*** DATA LISTING ***

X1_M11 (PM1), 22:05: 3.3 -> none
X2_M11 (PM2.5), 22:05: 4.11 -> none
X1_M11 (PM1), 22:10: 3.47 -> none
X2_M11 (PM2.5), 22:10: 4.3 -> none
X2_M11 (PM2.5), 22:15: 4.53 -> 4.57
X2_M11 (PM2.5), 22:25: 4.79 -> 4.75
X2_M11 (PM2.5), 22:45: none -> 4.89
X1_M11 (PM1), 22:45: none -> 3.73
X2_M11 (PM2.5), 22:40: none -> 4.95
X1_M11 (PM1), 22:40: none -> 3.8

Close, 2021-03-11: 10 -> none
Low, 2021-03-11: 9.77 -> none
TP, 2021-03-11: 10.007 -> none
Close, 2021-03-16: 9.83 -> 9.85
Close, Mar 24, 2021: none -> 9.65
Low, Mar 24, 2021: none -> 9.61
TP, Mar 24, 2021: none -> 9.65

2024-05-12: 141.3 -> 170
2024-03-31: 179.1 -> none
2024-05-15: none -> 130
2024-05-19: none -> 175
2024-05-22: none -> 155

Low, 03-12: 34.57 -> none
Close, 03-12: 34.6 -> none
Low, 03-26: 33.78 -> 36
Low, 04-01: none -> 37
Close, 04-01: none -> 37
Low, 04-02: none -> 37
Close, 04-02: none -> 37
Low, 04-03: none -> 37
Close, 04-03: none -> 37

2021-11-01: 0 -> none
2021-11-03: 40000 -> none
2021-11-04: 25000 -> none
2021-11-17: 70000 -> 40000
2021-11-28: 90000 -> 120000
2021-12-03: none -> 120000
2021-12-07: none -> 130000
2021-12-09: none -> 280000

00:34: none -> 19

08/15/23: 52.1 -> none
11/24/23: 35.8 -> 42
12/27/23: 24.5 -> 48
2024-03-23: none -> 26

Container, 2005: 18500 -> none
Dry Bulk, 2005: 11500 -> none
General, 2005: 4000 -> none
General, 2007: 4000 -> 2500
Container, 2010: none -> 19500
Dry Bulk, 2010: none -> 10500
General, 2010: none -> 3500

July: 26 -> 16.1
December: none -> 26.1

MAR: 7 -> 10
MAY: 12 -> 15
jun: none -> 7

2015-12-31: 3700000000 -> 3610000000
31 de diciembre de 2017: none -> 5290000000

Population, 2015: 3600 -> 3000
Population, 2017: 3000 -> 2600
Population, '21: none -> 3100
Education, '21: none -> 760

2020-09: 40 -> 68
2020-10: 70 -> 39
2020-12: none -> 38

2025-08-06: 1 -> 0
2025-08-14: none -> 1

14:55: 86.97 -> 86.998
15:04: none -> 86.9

*** End of DATA LISTING ***

(TASK TO CARRY OUT)
Copy each line of the data that contains the word "Close".

(FINAL ANSWER)
Close, 2021-03-11: 10 -> none
Close, 2021-03-16: 9.83 -> 9.85
Close, Mar 24, 2021: none -> 9.65
Close, 03-12: 34.6 -> none
Close, 04-01: none -> 37
Close, 04-02: none -> 37
Close, 04-03: none -> 37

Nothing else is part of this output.